On July 28, 1976, the Lockheed SR-71 Blackbird set the absolute airspeed record with a blistering speed of 3,529.6 kilometers per hour (2,193.2 mph), which is about Mach 3.3. Later that day, another Blackbird set a separate record: highest sustained altitude during horizontal flight. The Blackbird soared at 25.929 (85,069 feet) meters above sea level.
The designer of the SR-71 was Clarence “Kelly” Johnson, who worked at Lockheed’s famed Skunk Works. It was used by the US Air Force on reconnaissance missions for over 30 years. It played a key role gathering intelligence during the Cold War. On top of being able to fly higher than 85,000 feet and faster than Mach 3.2, it could survey up to 100,000 square miles in an hour. The design of the plane reduced its radar signature, and its speed was fast enough to outrun any missile fired at it.
Post-WWII, the American government, and military leaders wanted information on the Soviet Union’s nuclear missiles, ICBM program, and military installations. In the early 50s, President Eisenhower approved the use of bombers and balloons, but they were susceptible to anti-aircraft fire and fighter-interceptors. The CIA requested designs for a new aircraft that would present less of a target.
Kelly Johnson submitted the design for the U-2, which was essentially a glider with a camera underneath. It was slow and visible, but could supposedly fly high enough to be out of reach of Soviet defenses.
As a joint endeavor by the Air Force and the CIA, the U-2 flew along the border of the Soviet Union beginning in 1956 and flew 24 missions with great success. However, the design of the U-2 made it easily detectable on radar and eventually one was shot down by the Soviets. On May 1, 1960, Gary Powers was piloting a U-2 that was hit with a long range surface-to-air missile over Soviet airspace. The U.S. stopped flying over the USSR proper and began carrying out missions over areas with less capable air defenses.

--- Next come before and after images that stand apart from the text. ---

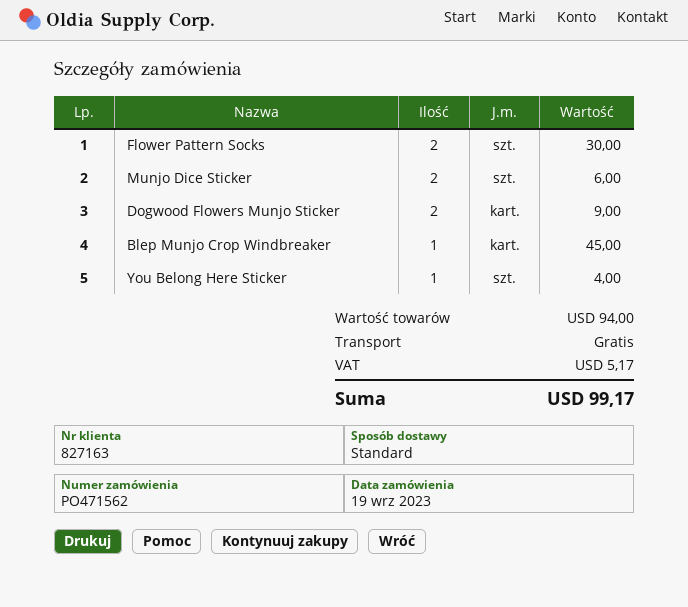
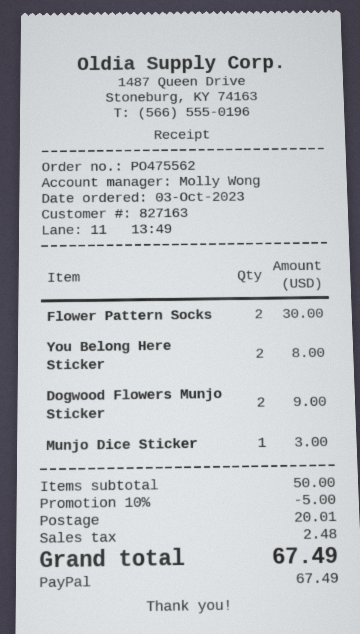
order number: PO471562 -> PO475562
order date: 2023-09-19 -> 2023-10-03
Munjo Dice Sticker: 2 for 6.00 -> 1 for 3.00
Blep Munjo Crop Windbreaker: 1 for 45.00 -> none
You Belong Here Sticker: 1 for 4.00 -> 2 for 8.00
subtotal: 94.00 -> 50.00
discount: none -> 10% = 5.00
shipping: 0.00 -> 20.01
tax: 5.17 -> 2.48
total: 99.17 -> 67.49

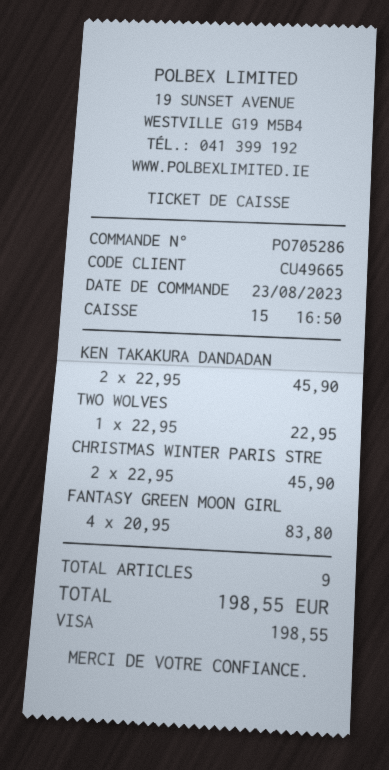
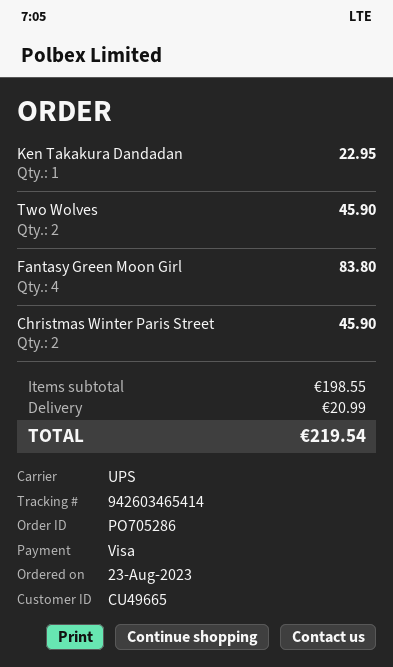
KEN TAKAKURA DANDADAN: 2 for 45.90 -> 1 for 22.95
TWO WOLVES: 1 for 22.95 -> 2 for 45.90
shipping: none -> 20.99
total: 198.55 -> 219.54

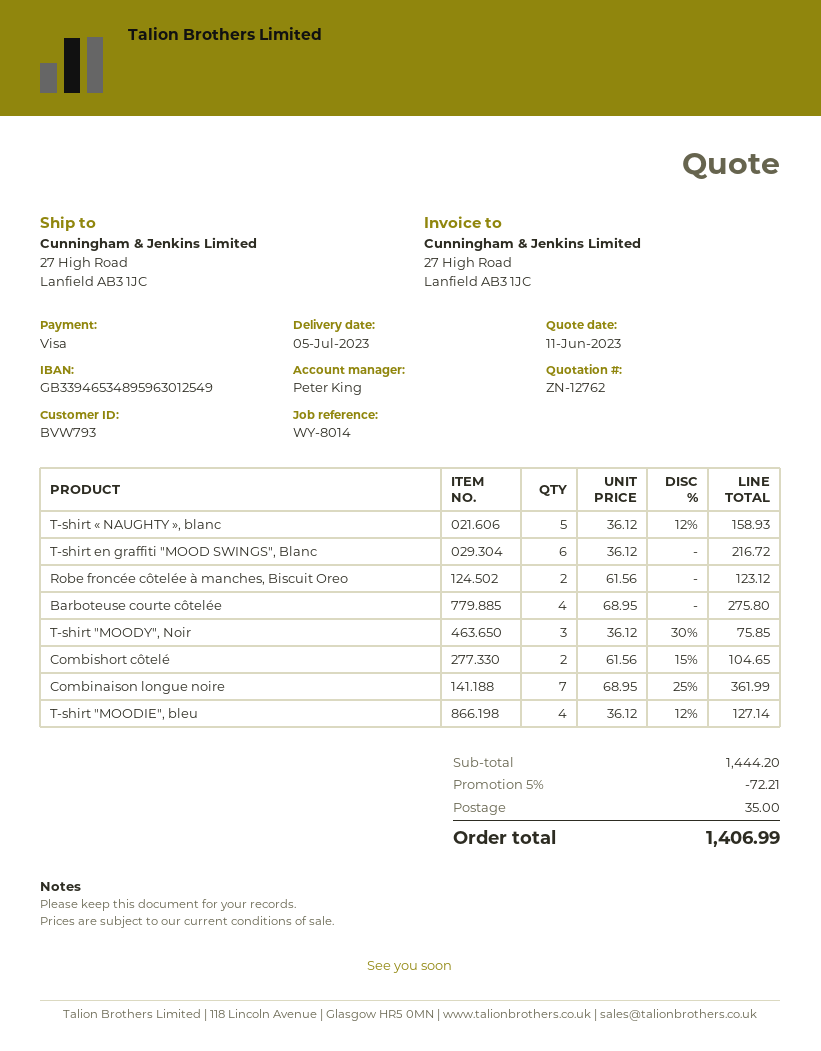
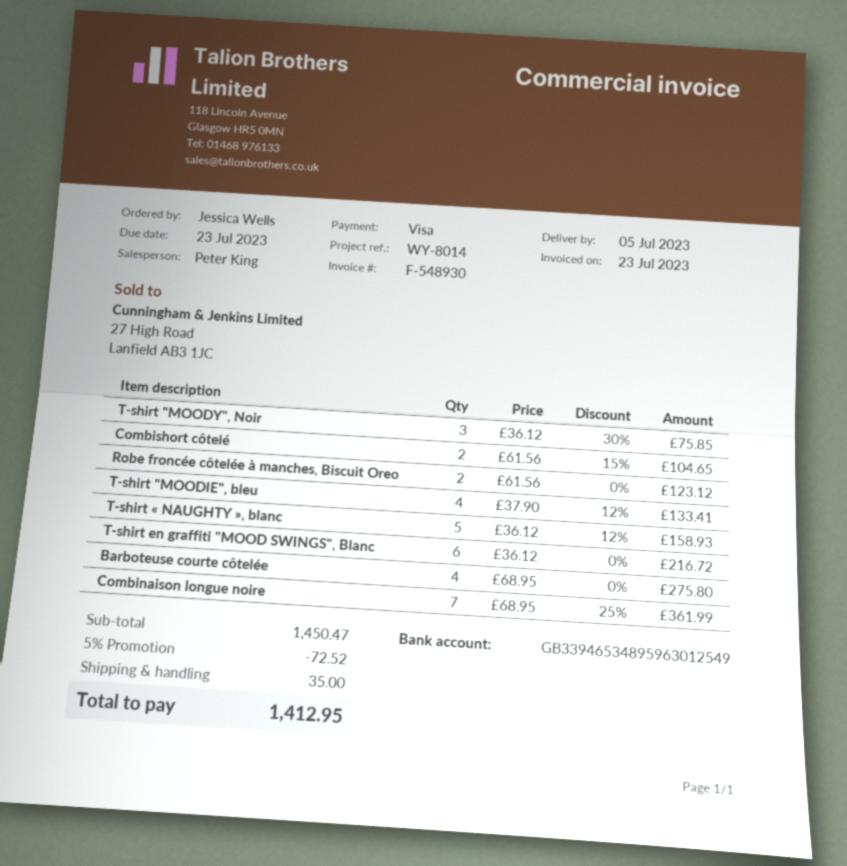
T-shirt "MOODIE", bleu: 4 x 36.12 - 12% = 127.14 -> 4 x 37.90 - 12% = 133.41
subtotal: 1444.20 -> 1450.47
discount: 5% = 72.21 -> 5% = 72.52
total: 1406.99 -> 1412.95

Before the Powers incident, the CIA had already begun studying what characteristics a reconnaissance aircraft needed to avoid being shot down. They determined that the plane had to be supersonic and have a small radar signature. Kelly Johnson stepped up with a new design. Since the U-2 had been known as “Kelly’s Angel” or just “Angel,” Lockheed’s designs for the new plane were prefixed with an “A” for “Archangel.” The contract granted by the CIA was for the A-11, which was modified and re-designated as the A-12.
The A-12 is a single-seat, twin-engine, twin-tail design made of a titanium alloy. It has one advanced camera looking down. It was planned to add an infrared camera, radar, and a gamma spectrometer. The size was similar to the SR-71 at 100 feet long with a wingspan of 55 feet and a weight of 120,000 pounds. The CIA ordered twelve. In 1965, they began flying missions out of Kadena Air Force Base in Okinawa, Japan, as part of Operation Black Shield. They flew over Laos, North Vietnam, and North Korea.
The US Air Force was a major supporter of the CIA’s A-12 program, with major investments in money, refueling support, use of Kadena Air Force Base facilities, and transport. They realized a two-seat version of the A-12 could be useful for Strategic Air Command. The original plan was to use the planes for post-nuclear strike reconnaissance. They would fly over a site after it had been struck with nuclear armaments and gather data. As this scenario seemed less likely over time, they were outfitted with traditional reconnaissance equipment.
The Air Force knew from the A-12 program that the SR-71 would require two men, the pilot plus a Reconnaissance Systems Officer (RSO), to operate the intelligence gathering equipment and defensive systems.
The cost of operating both A-12 and SR-71 programs was prohibitive, so the SR-71 was chosen to assume the Operation Black Shield missions in 1968. It’s first operational mission was over Vietnam. They flew one to three missions per week. Flights frequently lasted over six hours and covered 7,000 square miles. They gathered images of supply depots, harbor installations, industrial complexes, and prisoner-of-war camps.
The SR-71 was used to gather information on the 1973 Yom Kippur War and the 1986 raid the U.S. conducted in Libya.
Eventually, space-based surveillance systems became sophisticated enough to take over many of the functions of the SR-71 and the more expensive Blackbird program was ended in 1989. They resumed briefly in the ’90s before coming to an end in 1998.
There are currently fifteen SR-71s remaining in museums across the country, three at Lockheed, and three kept by NASA to study aerodynamics, propulsion, structures, thermal protection, and instrumentation.